▲ 98 r/IfBooksCouldKill
The grit episode reminded me of how much I hate this type of social science. They all engage in a bad faith TED Talk tango. It's pretty easy if you want to get your own book:
- Find a commonly used personality trait – say grit.
- Come up with a way to quantify this trait – surveys or how long a kid takes to eat a marshmallow can work. The important thing is that the measurement should be close enough to the general definition that most audiences won't bat an eye. It doesn't actually matter what you measure as long as there's some variability in the population. If what you measure is actually just a proxy for parental income everything else will become so much easier!
- Using this extremely specific definition of the personality trait, run as many regressions against "success metrics" as you can. Hope that your participants were involved in applying to Harvard, winning some type of olympiad or w/e the latest craze amongst high school assemblies is.
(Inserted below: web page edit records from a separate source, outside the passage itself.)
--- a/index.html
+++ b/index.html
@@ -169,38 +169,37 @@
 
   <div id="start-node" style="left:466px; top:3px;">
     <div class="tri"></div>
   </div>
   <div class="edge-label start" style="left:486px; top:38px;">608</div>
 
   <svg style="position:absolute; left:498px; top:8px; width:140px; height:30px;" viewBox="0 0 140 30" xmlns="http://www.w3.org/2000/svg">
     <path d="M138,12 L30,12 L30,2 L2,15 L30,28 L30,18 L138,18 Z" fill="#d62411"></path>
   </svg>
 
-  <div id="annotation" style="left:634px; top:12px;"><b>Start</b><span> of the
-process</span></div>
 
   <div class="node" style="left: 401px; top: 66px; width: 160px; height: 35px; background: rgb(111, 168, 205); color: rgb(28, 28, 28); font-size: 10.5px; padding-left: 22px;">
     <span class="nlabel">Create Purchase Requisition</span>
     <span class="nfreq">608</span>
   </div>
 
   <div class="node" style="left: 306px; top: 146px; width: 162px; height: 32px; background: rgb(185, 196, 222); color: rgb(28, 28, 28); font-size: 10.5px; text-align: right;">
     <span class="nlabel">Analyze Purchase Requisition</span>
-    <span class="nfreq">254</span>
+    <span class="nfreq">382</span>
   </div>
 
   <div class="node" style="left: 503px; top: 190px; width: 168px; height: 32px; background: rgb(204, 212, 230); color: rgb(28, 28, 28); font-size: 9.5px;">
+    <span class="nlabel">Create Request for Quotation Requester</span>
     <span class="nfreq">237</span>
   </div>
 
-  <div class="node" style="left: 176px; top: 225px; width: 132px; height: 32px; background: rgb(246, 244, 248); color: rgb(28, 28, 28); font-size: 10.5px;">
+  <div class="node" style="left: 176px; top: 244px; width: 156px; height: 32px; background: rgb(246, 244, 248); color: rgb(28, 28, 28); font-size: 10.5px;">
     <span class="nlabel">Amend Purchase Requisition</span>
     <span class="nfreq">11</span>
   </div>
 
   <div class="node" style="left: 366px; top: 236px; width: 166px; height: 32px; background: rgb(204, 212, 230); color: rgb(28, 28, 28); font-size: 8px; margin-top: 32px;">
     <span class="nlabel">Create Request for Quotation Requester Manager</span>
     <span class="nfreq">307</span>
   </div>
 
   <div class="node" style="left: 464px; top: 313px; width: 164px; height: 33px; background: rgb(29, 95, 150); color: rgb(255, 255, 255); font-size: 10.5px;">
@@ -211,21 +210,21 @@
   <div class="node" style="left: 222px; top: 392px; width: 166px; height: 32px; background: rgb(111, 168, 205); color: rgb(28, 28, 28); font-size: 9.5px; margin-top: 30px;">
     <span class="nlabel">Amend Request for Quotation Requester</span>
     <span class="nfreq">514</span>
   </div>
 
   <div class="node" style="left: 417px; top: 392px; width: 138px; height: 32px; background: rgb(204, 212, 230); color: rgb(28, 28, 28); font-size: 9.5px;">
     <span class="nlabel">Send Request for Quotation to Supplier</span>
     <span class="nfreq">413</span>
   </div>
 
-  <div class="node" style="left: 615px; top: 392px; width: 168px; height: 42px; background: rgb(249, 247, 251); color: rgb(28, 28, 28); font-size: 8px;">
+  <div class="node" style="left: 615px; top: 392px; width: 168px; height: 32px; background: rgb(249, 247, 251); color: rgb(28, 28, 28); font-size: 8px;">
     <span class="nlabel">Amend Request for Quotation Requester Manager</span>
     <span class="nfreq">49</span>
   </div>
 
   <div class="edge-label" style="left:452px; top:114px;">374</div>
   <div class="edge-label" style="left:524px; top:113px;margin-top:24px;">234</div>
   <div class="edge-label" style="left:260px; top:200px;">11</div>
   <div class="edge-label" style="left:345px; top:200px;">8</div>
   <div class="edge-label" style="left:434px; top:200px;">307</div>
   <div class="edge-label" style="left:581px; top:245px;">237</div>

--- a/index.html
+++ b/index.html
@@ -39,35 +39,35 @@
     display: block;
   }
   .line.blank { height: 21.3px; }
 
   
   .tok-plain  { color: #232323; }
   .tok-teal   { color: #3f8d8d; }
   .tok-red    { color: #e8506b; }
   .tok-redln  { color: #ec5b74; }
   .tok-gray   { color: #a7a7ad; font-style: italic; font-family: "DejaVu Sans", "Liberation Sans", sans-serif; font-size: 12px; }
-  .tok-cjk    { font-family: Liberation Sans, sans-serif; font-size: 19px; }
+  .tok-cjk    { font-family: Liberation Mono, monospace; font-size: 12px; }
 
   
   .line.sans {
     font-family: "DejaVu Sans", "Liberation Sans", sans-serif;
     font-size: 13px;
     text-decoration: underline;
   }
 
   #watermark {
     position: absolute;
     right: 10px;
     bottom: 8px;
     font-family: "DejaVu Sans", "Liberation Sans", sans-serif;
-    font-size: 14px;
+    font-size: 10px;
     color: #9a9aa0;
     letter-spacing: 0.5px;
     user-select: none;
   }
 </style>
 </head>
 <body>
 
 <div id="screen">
- Now you hopefully have either p-hacked or possibly genuinely found a correlation between your measurement and a "success metric." Great, this will be the important middle part of any talk you give.
- Start implying that your measurement is a general proxy for success. And now for the important part to ensure you go from being a boring academic to actually making money. Instead of being careful, and explaining that what you measured isn't actually the personality trait but your own specific definition of it, you should always just say the personality trait.
- That's it – now the audience will not only think you're a genius for finding a test that can predict if someone will run a mile. They'll start thinking that the common definition of that trait is the predictive definition.
That's your keys to millions in the 2010s. Good luck!